Make a commentBy Ed Silverman // September 19th, 2008 // 8:52 am
The global credit crunch and the equity meltdown may have caused pain to companies in most sectors, but it has had unexpected benefits for cash-rich established drugmakers such asShire, the Ireland-based speciality pharmaceutical business, The Financial Times reports. “It has strengthened our negotiating position,” Angus Russell, Shires’ ceo, tells the FT.
This has helped shift the balance of power away from biotechs in their discussions with large drugmakers that are willing to pay high prices as they compete in their search to find future drugs to replenish thin portfolios.
“In the past few years, it was a sellers’ market driving up valuations for less and less mature technology,” Tibur Papp, head of advisory at PharmaVentures, tells the FT. “Now the environment is changing and with a significant impact on biotech finance, it has become more difficult to find partners and good deals.”
The credit crunch is hurting even larger companies, such as Amgen, that are finding borrowing costs are soaring. The biotech retired $1 billion in debt this year and has another $1 billion expiring in November. “We can repay the November maturity with cash and may do so depending upon market conditions,” an optimistic spokesman tells Bloomberg News.
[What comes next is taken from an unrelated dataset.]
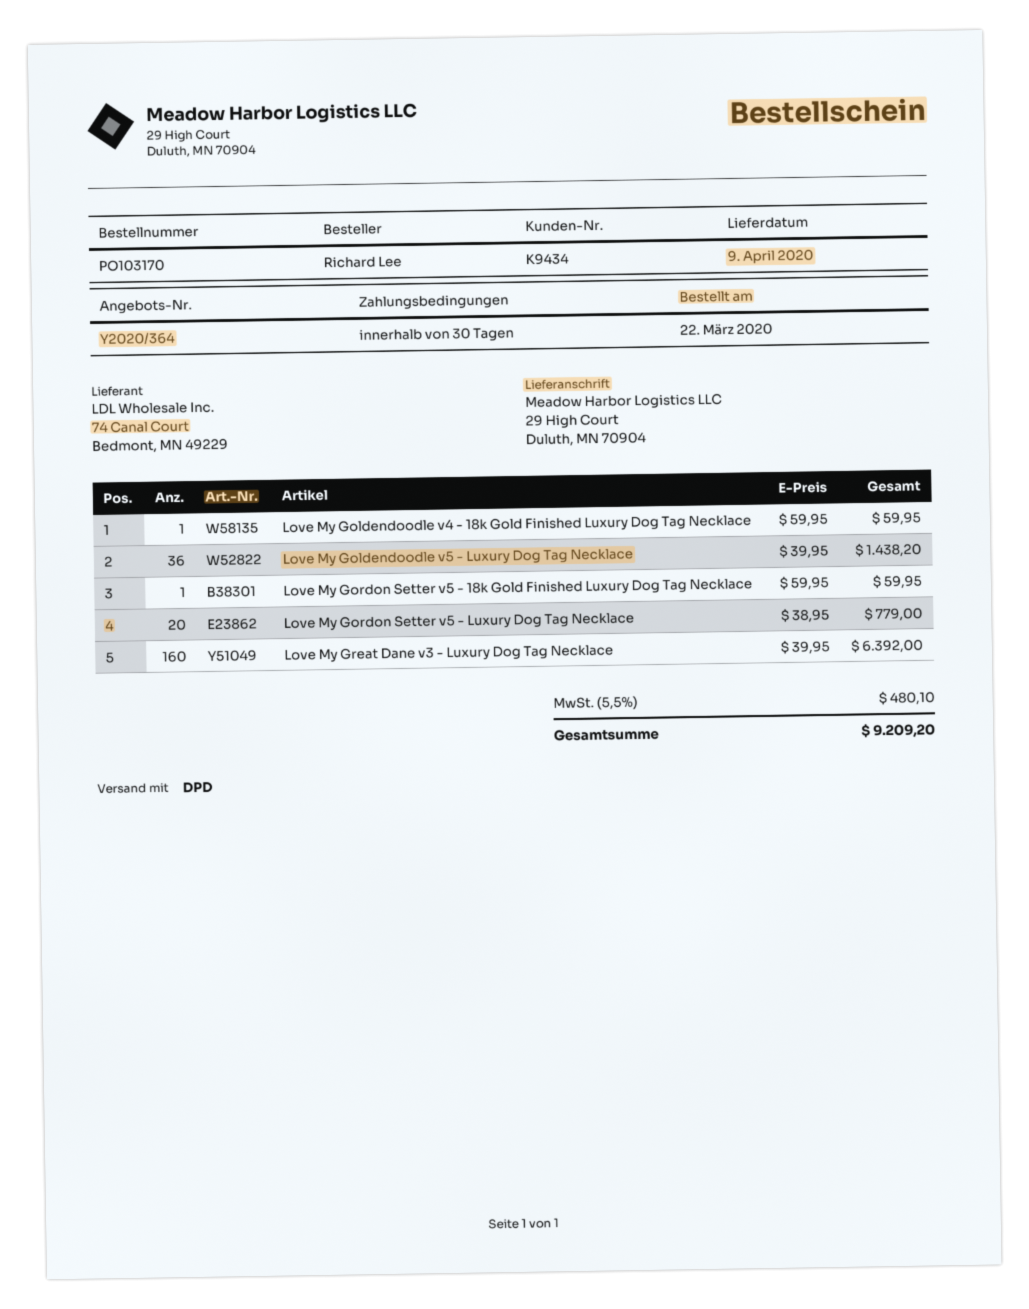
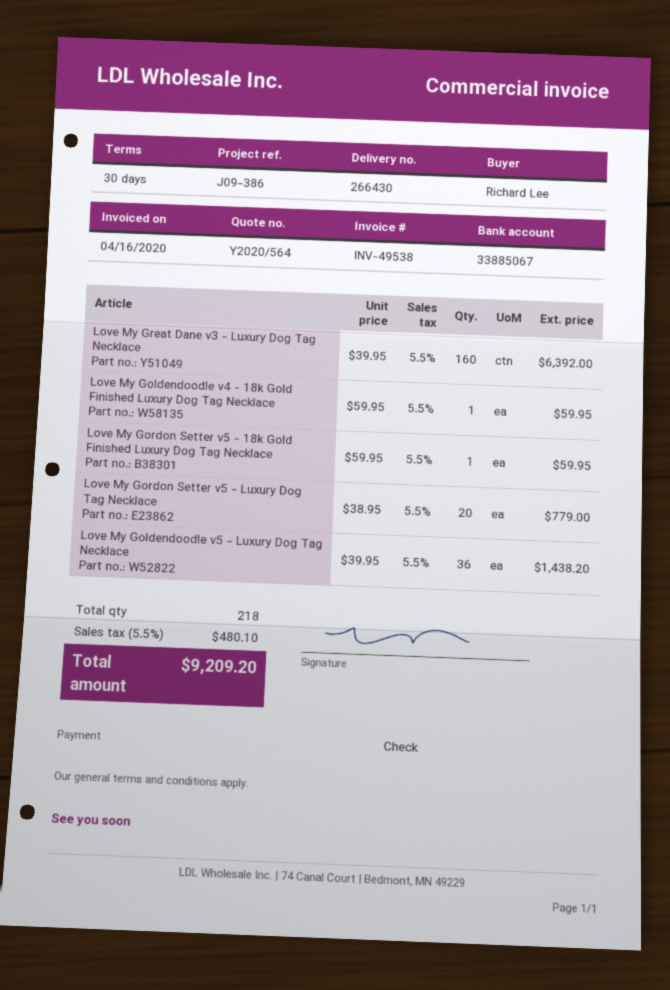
quote number: Y2020/364 -> Y2020/564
Neil Mackison, head of European healthcare investment banking at Piper Jaffrey, tells the FT that “companies that are running out of money are looking for new strategies.”
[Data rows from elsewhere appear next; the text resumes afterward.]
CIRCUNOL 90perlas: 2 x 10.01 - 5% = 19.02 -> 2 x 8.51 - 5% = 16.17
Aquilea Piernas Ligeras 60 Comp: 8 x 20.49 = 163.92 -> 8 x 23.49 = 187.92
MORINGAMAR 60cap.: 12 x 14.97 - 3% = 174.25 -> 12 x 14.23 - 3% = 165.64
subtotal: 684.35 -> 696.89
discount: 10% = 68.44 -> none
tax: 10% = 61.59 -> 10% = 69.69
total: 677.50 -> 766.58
With few prospects for initial public offerings or follow-up equity financing, and venture capitalists seeking returns of 25 percent to 30 per cent, he says some have turned to “venture debt”, offering coupons that he says are typically in the high teens. Those lucky enough to have meds on the market are doing more deals with specialist royalty companies to provide cash up-front in exchange for the rights to future sales.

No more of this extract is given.